Beitler merkte dat er door de aandacht voor ‘de mens’ ook in beleid een ommekeer moest komen. "Voor het omgekeerd inzamelen ontwikkelden we flankerend beleid om bijplaatsingen te voorkomen. Ik merkte hierbij meteen hoezeer we van nature geneigd zijn om dingen op te lossen met techniek. Maar omdat de beleving van mensen nu belangrijker werd, voldeed dit niet. Tegelijkertijd merkte ik dat men uitging van ‘handhaving’ en ‘straffen’. Maar dan handel je vanuit wantrouwen, zonder je te verplaatsen in de ander. Ik zeg altijd: als je een hond slaat wordt hij alleen maar valser. Maar wat we juist willen is gewenst gedrag. Doe het in de bak, én doe het in de goede bak."

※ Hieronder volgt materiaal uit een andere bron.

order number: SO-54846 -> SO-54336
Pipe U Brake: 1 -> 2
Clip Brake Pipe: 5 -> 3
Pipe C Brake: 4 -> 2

Om dit gewenste gedrag te bereiken, werd een gedragswetenschapper aangenomen. Deze is geen consultant, maar fulltime actief in het team dat bijplaatsingen moet voorkomen. Het woord ‘voorkomen’ is van cruciaal belang en laat de unieke kracht van gedragswetenschap zien bij de aanpak van zwerfafval. "Pas als er bijplaatsingen staan, treden er allerlei mechanismen in werking: handhaving, ROVA in stelling brengen om het op te ruimen, etc. Maar dat is allemaal achteraf. Wij willen het echt voorkomen."

Elke locatie is anders

Makkelijk is voorkomen echter niet. De beweegredenen achter menselijk handelen blijken in de praktijk erg divers. Het projectteam Omgekeerd Inzamelen merkt dat deze bij elke locatie verschillen. Er is dus geen eenduidige oorzaak, en daardoor ook geen eenduidige aanpak. Momenteel wordt er gewerkt aan software die helpt om bijplaatsingen te monitoren. De inzichten van gedragswetenschap helpen hierbij, maar ook bij het kiezen van een effectieve aanpak die hieruit volgt.

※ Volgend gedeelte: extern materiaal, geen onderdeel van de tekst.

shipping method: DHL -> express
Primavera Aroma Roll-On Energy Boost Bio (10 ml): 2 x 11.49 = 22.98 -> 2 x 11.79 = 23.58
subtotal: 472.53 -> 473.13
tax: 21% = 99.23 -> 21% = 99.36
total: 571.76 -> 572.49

"Er zijn allerlei methodieken om mensen te sturen. De ene keer is nudging handig, ofwel het aantrekkelijker maken van gewenst gedrag door de omgeving aan te passen. Maar ook het tonen van ‘winnend gedrag’ kan in bepaalde gevallen effectief zijn. Dankzij onze expertise op het gebied van gedragswetenschap weten we dat in wijken met een gemiddelde sociale cohesie, mensen graag bij de winnaars willen horen. Vanuit deze kennis kiezen we dan voor bepaalde methodieken die winnend gedrag laten zien. Deze kunnen overigens ook bij andere uitdagingen helpen. Als je bijvoorbeeld communiceert dat erg veel buurtbewoners hun afval op de juiste manier scheiden, kun je ervoor zorgen dat andere mensen zich ook conformeren aan dit gewenste gedrag."

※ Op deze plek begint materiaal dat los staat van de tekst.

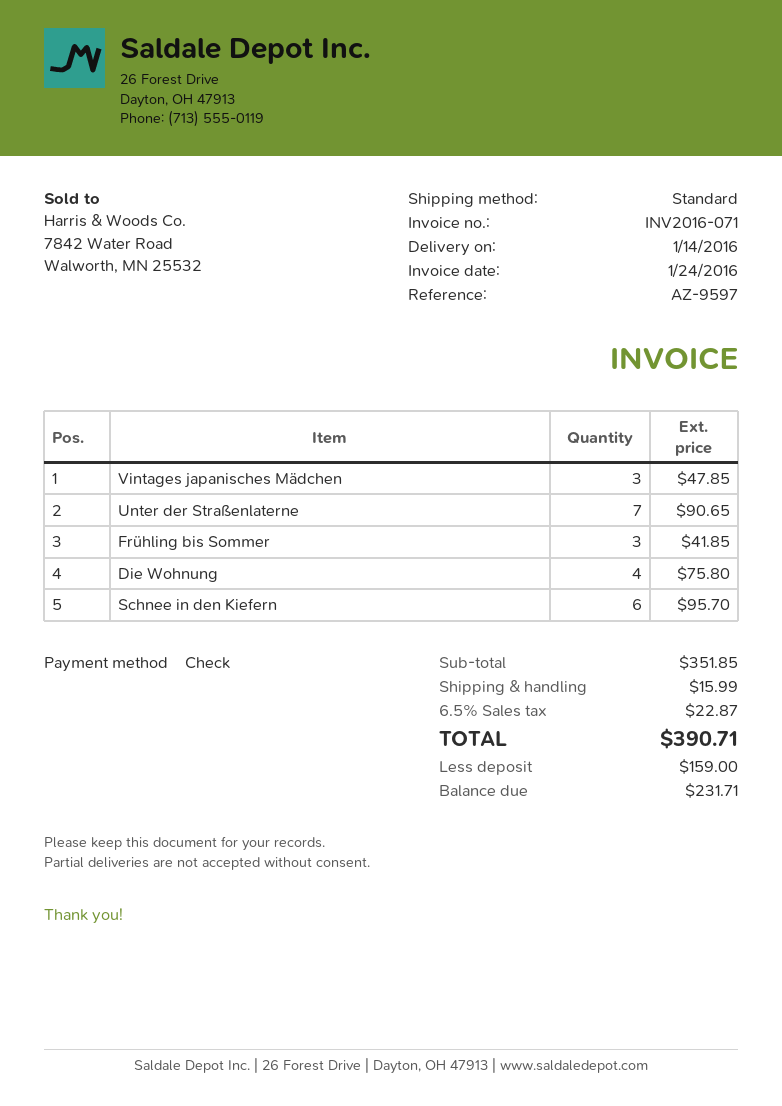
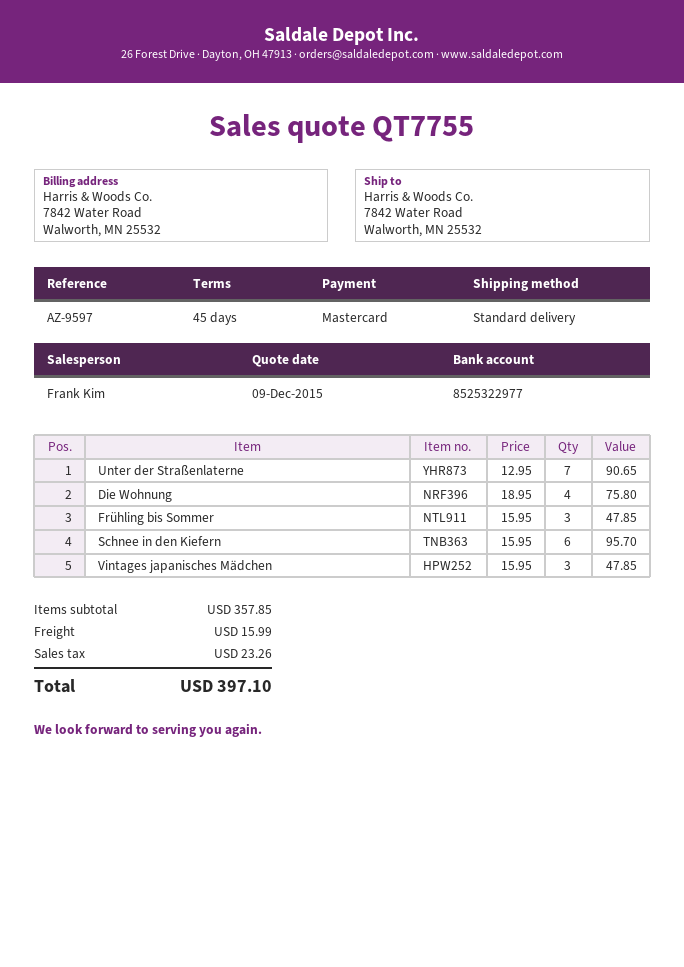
payment method: cheque -> Mastercard
Frühling bis Sommer: 3 for 41.85 -> 3 for 47.85
subtotal: 351.85 -> 357.85
tax: 22.87 -> 23.26
total: 390.71 -> 397.10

Alles draait om de beleving

Gedragswetenschap betekent ook sociaal experimenteren. "In een van onze proeven werden wijkbewoners meegenomen in de aanpak van bijplaatsingen. Hoewel uiteindelijk bleek dat het aantal bijplaatsingen feitelijk niet afnam, ervoeren bewoners dat hun woonomgeving schoner was. De beleving verandert als je met elkaar samenwerkt om iets te verbeteren. Dat is een belangrijke bevinding, want uiteindelijk draait alles om de beleving van bewoners. Alle onderdelen van de ‘Schoon, heel en veilig’-doelen zijn onderhevig aan interpretatie."

Dit gegeven maakt gedragswetenschap onmisbaar in het palet aan maatregelen tegen zwerfafval. Het kan helpen om het aantal bijplaatsingen te verminderen, en daarmee duurzame doelstellingen te halen, maar ook unieke resultaten opleveren die verder gaan dan harde cijfers: een verbetering van de beleving van bewoners.